Gingrich tries to explain his earlier support for a mandate as being a pragmatic maneuver needed to oppose Hillarycare (he used that word) in the 1990s.
Perry says Romney has re-edited one of books, to downplay his support for the mandate.
Romney bets Perry $10,000 he can’t prove that.
Bachmann reiterates that no one who has supported a mandate in the past will be effective at opposing it in the future.
George S tells Santorum it’s his turn. Fortunately, Santorum remembers the original question, about conservative consistency and electability…
Back in 1994, when I was running for the United States Senate and I did not support an individual mandate and I was a conservative, I supported something called Medical Savings Accounts that I drafted with John Kasich when I was in the House, because I believe in bottom-up solving the problems in America, not top-down government solutions….
You can’t talk about whether someone’s consistent unless you look at their record.

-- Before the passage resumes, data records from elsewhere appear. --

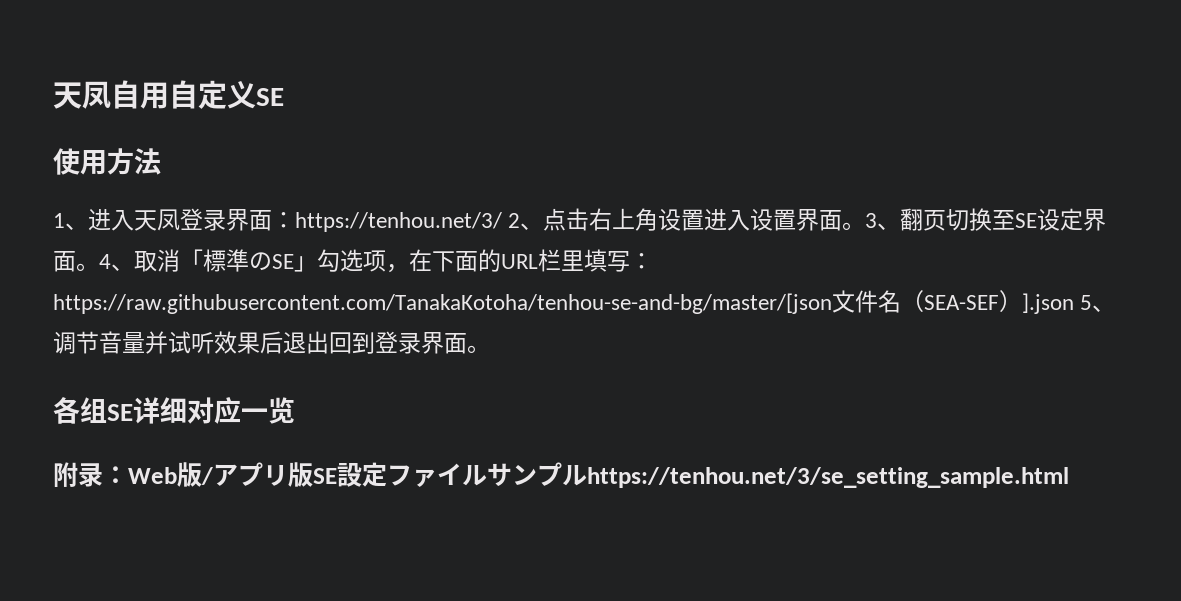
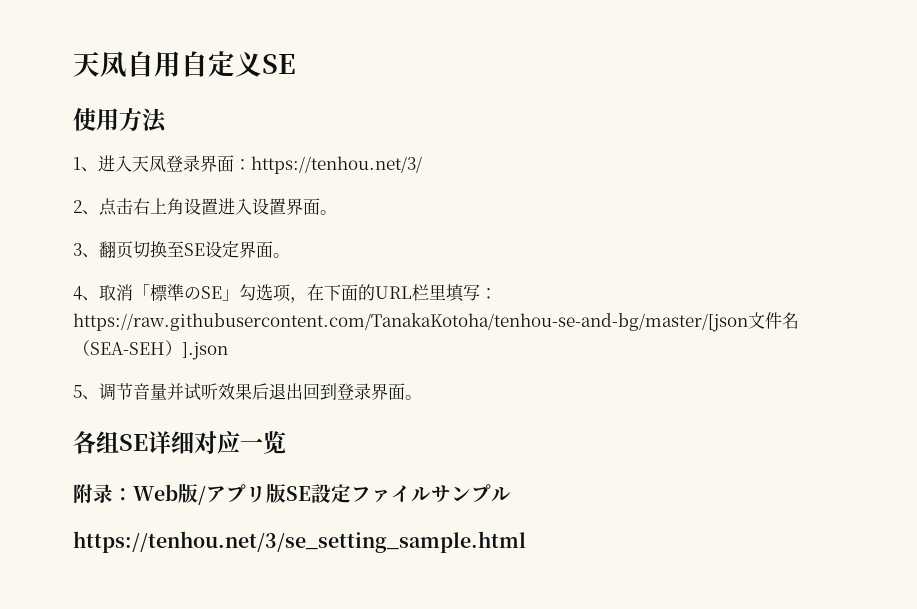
(502, 222) none -> (422, 165) //
(866, 226) none -> (337, 212) //
(99, 267) none -> (290, 255) //
[924,295,999,310] SEA-SEF -> [90,342,165,355] SEA-SEH
(1074, 303) none -> (228, 351) //
(587, 475) none -> (511, 494) //

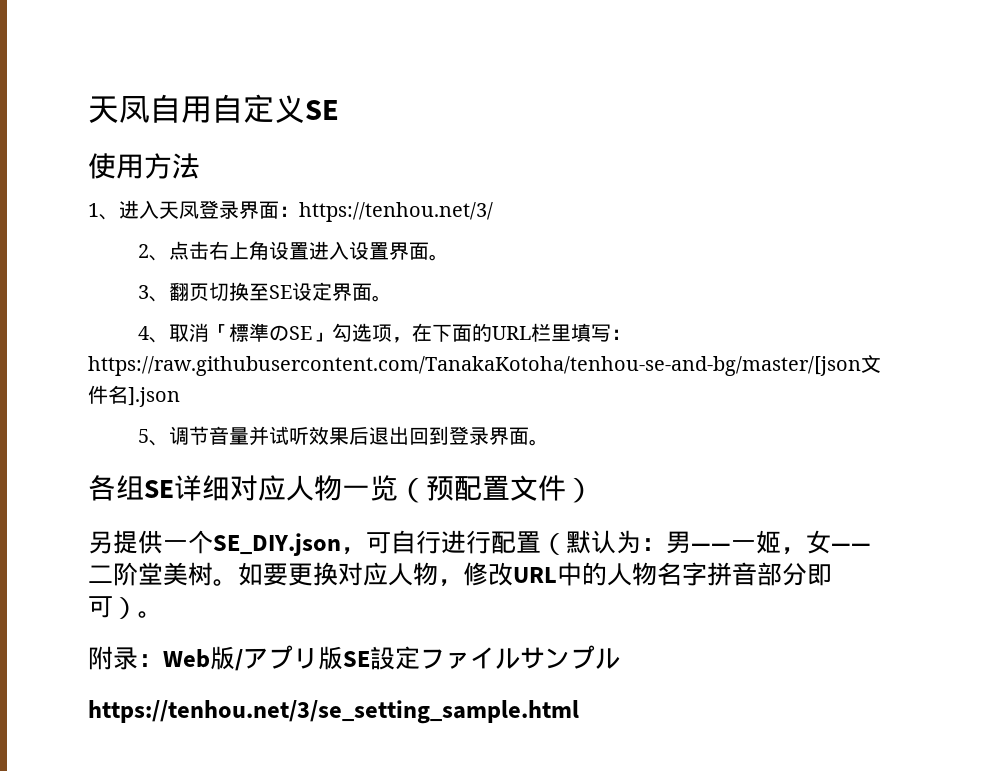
[73,340,182,356] （SEA-SEH） -> (128, 394) none
(240, 442) none -> [286,475,342,501] 人物
(286, 442) none -> [398,475,594,503] [88,530,871,556] [88,562,832,587] [88,596,163,619] （预配置文件） // 另提供一个SE_DIY.json，可自行进行配置（默认为：男——一姬，女——二阶堂美树。如要更换对应人物，修改URL中的人物名字拼音部分即可）。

And I’d agree with Michele. I mean, I think Michele has been a consistent conservative. But, she’s been fighting and losing. I fought and won. I was in the United States Senate and I fought and passed Welfare Reform. I was the principal author when I was in the United States House and managed the bill on the floor of the United States Senate. I was the leader on pro-life issues and pro-family issues….I went out and fought on national security issues, conservative things like putting sanctions on Iran….You’re not gonna hear them talk about all the positions I took and flip-flopped on. I was there. I led. And I won.

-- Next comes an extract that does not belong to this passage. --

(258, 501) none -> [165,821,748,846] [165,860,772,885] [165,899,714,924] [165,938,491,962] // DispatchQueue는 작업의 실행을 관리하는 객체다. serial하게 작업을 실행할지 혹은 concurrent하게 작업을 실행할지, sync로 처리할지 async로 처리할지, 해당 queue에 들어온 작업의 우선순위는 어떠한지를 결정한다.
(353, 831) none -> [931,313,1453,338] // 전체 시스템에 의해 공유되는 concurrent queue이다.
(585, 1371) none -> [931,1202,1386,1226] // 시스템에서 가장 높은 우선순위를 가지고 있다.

Bachmann gets to respond to Santorum’s mention of her…
I think the important thing to know is that you fight and that you lead….when I was in the United States Congress, we were in the minority. Nancy Pelosi wasn’t interested in my pro-growth policy on health care. But, I didn’t sit on my hands. I saw what was happening to this country. Our country was going to lose because of socialized medicine. And so I did everything I could, including bringing and leading 40,000 people to the Capitol to get the attention of the Congress to get rid of ObamaCare. As President of the United States, my proven consistent record will be that I will take on every special interest. I will take on K Street. And I will pre-lobby. And I’ll make sure that I help elect 13 more Republican U.S. Senators so we have 60 senators in the Senate, a full complement in the House. And I won’t rest until we repeal ObamaCare. You can take it to the bank.
That’ pretty much ended the unplanned but informative round-robin phase of the evening.